The Last Balcony
When the sky remembers what the heart tries to forget

The Last Balcony
By [Ghani]
London, 1944.
The city held its breath again. You could feel it in the air — thick, damp, electric. The streets were dimmed for blackout, but even without the lights, London pulsed with tension. Somewhere in the fog, searchlights combed the sky with long silver fingers. The rumble of planes had become part of the city’s rhythm now — a heartbeat of war.
Aunt Margot leaned over the fourth-floor balcony railing, the wrought iron cold through her coat sleeves. The sky was a strange kind of empty — too quiet, too full. You could almost believe the war had paused for breath. Below her, the cobblestone street was lined with shadow and silence. The usual foot traffic had vanished into basements and bunkers.
Inside the flat, Clara fiddled with the radio dial. All that came through was static and the occasional distant burst of classical music, half-eaten by the airwaves.
“Aunt Margot, they said on the broadcast you should come inside,” Clara called from the doorway.
Margot didn’t move. She raised a cigarette to her lips — filtered, perfectly rolled — and lit it with the grace of an old cabaret performer. Smoke coiled up into the night, dancing with the mist. Her silver hair was pulled back in an elegant twist, though a few strands had rebelled against the pins. She looked regal, even in a worn wool coat that had once been navy.

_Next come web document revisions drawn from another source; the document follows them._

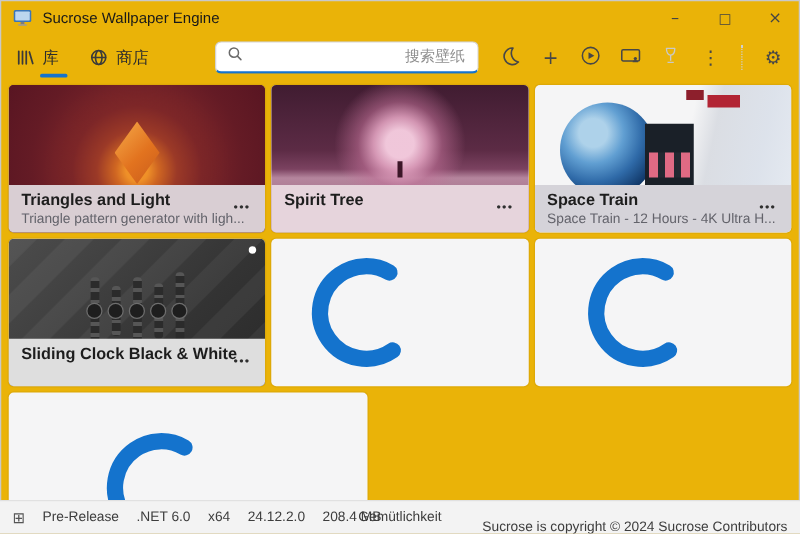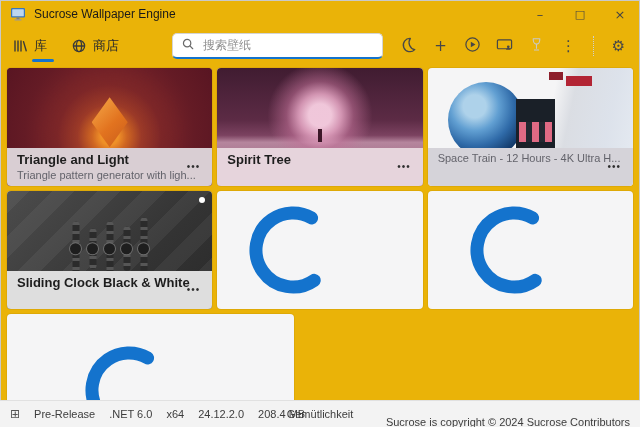--- a/index.html
+++ b/index.html
@@ -31,7 +31,7 @@
     display:flex;align-items:center;padding:0 8px;gap:6px;}
   .search svg{flex:0 0 auto;}
   .search input{border:0;outline:0;flex:1;font-size:12px;color:#333;background:transparent;
-    font-family:Liberation Mono, monospace;}
+    font-family:Liberation Mono, monospace;text-align:right;}
   .search input::placeholder{color:#8f8f8f;}
   .actions{margin-left:auto;display:flex;align-items:center;gap:13px;}
   .act-btn{width:19px;height:22px;border:0;background:transparent;padding:0;color:#474747;

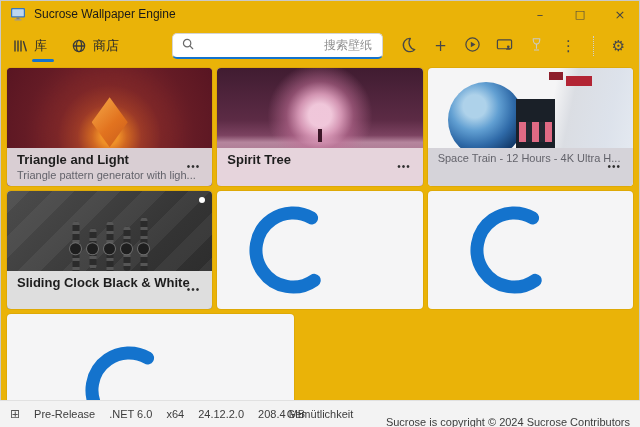--- a/index.html
+++ b/index.html
@@ -223,7 +223,7 @@
           <div class="diamond"></div>
         </div>
         <div class="card-footer" style="background:#d9ced3">
-          <div class="card-title">Triangle and Light</div>
+          <div class="card-title">Triangles and Light</div>
           <div class="card-desc">Triangle pattern generator with ligh...</div>
           <button class="card-more">
             <span>•••</span>

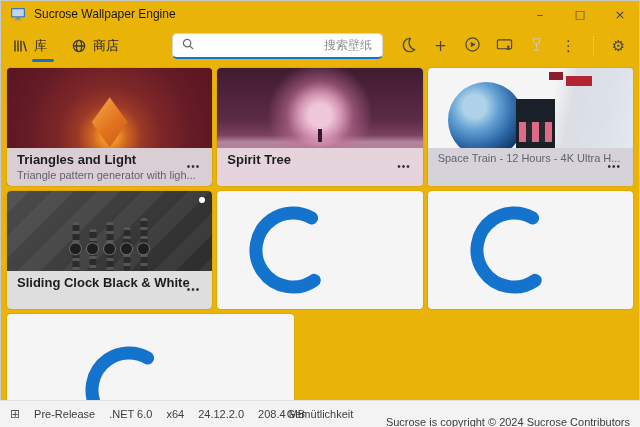--- a/index.html
+++ b/index.html
@@ -251,6 +251,7 @@
           <div class="sign2"></div>
         </div>
         <div class="card-footer" style="background:#d5d3d9">
+          <div class="card-title">Space Train</div>
           <div class="card-desc">Space Train - 12 Hours - 4K Ultra H...</div>
           <button class="card-more">
             <span>•••</span>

“Do you know what I remember?” she said, not turning around. “The Queen’s Diamond Jubilee. Victoria, not Elizabeth. 1897. I was sixteen, fresh off the boat from New York. That’s when I saw real fireworks for the first time.”

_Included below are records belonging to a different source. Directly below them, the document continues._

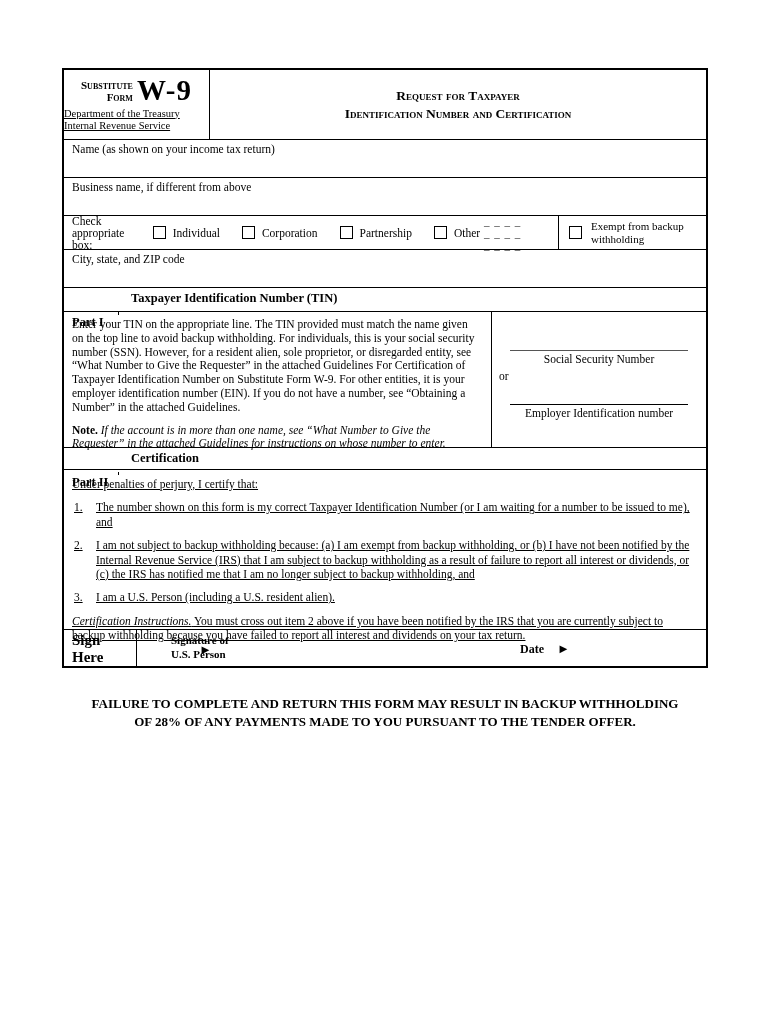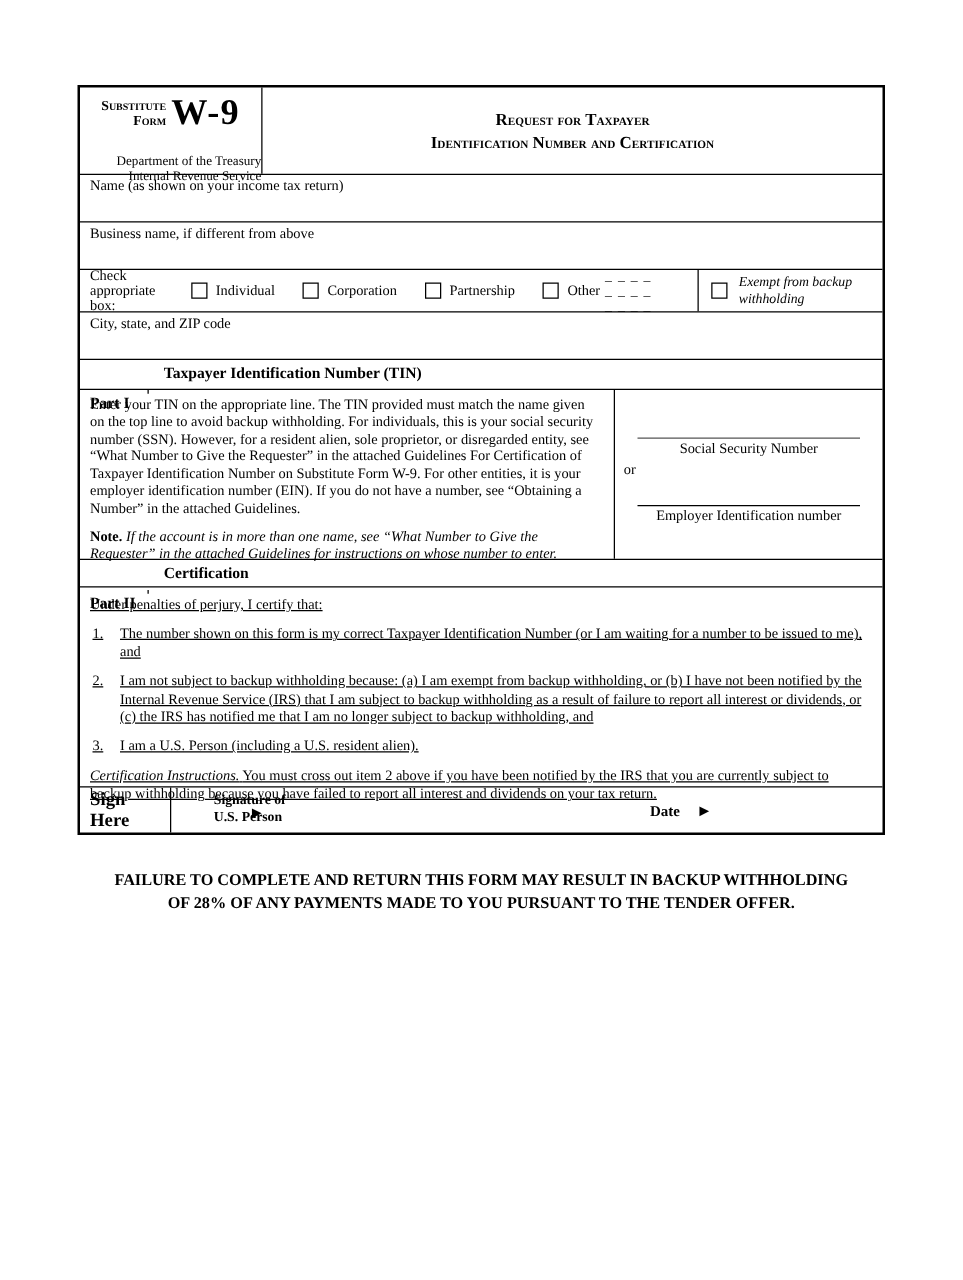--- a/index.html
+++ b/index.html
@@ -29,7 +29,7 @@
   .sc { font-variant: small-caps; }
   .logo-words div { font-size: 11px; font-weight: bold; line-height: 1.05; }
   .w9 { font-size: 29px; font-weight: bold; line-height: 0.95; letter-spacing: 1px; }
-  .agency { text-align: right; font-size: 10.5px; line-height: 1.15; margin-top: 19px; }
+  .agency { text-align: left; font-size: 10.5px; line-height: 1.15; margin-top: 3px; text-decoration: underline; }
   .hdr-center { flex: 1; display: flex; flex-direction: column; justify-content: center; align-items: center; }
   .hdr-title { font-weight: bold; font-variant: small-caps; font-size: 13.5px; line-height: 1.3; text-align: center; }
   .hdr-right { width: 196px; border-left: 1px solid #000; padding: 14px 10px 0 12px; font-weight: bold; font-size: 12.5px; line-height: 1.3; }

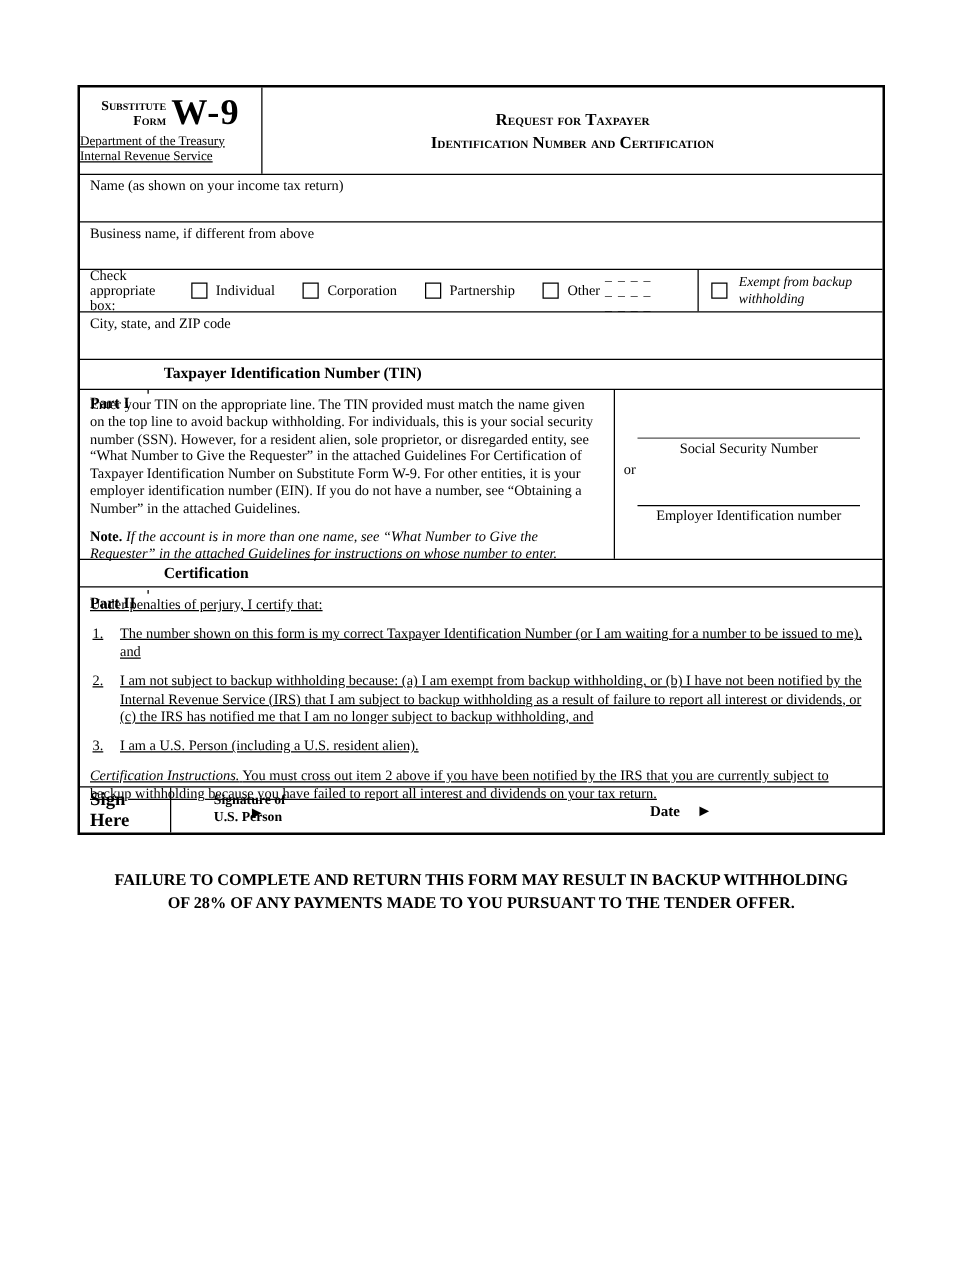--- a/index.html
+++ b/index.html
@@ -49,7 +49,7 @@
   .cb-item .cb-label { margin-left: 7px; }
   .other-line { letter-spacing: 1px; margin-left: 4px; font-size: 11px; }
   .check-exempt { width: 148px; border-left: 1px solid #000; display: flex; align-items: center; padding-left: 10px; font-size: 11px; }
-  .check-exempt .exempt-text { margin-left: 9px; line-height: 1.15; width: 100px; font-style: italic; }
+  .check-exempt .exempt-text { margin-left: 9px; line-height: 1.15; width: 100px; }
 
   
   .r-part { font-weight: bold; font-size: 12.5px; }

Clara stepped onto the balcony beside her. “You’ve lived here that long?”
“Forty-seven years in this flat,” Margot said. “I married Henry on that piano you sit at. Lost him in the influenza. Lost my son in the last war. And here I am, still in this same spot. I watched the skies burn then, too.”
Clara didn’t know what to say. Her aunt often spoke like that — in riddles and remembrances. But tonight, her voice was softer. Not haunted, just... distant. Like someone already halfway to another place.
“There’s talk the war will end soon,” Clara offered. “They say the Germans are retreating.”
Margot gave a hollow chuckle. “Wars don’t end, my love. They shift. Change names. Trade uniforms for suits.”
A plane groaned overhead. Clara tensed.
Margot didn't blink.
“I used to come out here and sing,” she said. “For the boys marching off in ‘14. I'd wear red lipstick and pretend I was some kind of star. Sometimes they'd toss me flowers. Other times... handkerchiefs with names embroidered. They thought they’d come back and find me here waiting. Most didn’t.”
“Why did you stop singing?” Clara asked.
Margot exhaled a cloud of smoke. “Because silence is more honest.”
Below, a cat darted between alley shadows. In the distance, Big Ben struck the hour — ten o’clock. Somewhere beyond the skyline, a low boom rolled through the fog. No one flinched anymore.
“I met someone once,” Margot said. “Before Henry. Before the war. He was French. Played harmonica and smelled like lemon soap. We danced on a Paris rooftop, just weeks before the armistice. We made promises, the kind you only mean in the dark.”
“What happened to him?”
“I don’t know,” she said. “We parted with laughter. I never saw him again. Sometimes I think he’s still playing that harmonica in some other sky.”
Clara stared out at the hazy orange glow creeping over the rooftops. “Do you think we’ll survive this?”
Margot turned to look at her, eyes clear and sharp.
“We always do,” she said. “Not as we were. But we go on.”
The waltz from across the street began again. Old Mrs. Penrose’s gramophone, always skipping on the third beat. Margot smiled.
“That was our wedding song,” she said.
“You and Henry?”
Margot shook her head. “No, dear. Before that.”
Clara took her aunt’s hand. The skin was cool and soft, like worn silk. They stood together, a child and a woman made of time, watching a sky too quiet to trust.
When the first flash came, it wasn’t fear Clara felt. Just awe. The skyline erupted in light — whether from bombs or distant flares, she couldn’t tell. But the glow turned her aunt’s profile golden. For a moment, Margot looked like the girl she must have been, standing on a different balcony in another century, waiting for someone who never came.
“I used to think the sky was a promise,” Margot whispered. “Now I think it’s a memory.”
And they stood there, not because they were brave, but because memory demanded witnesses.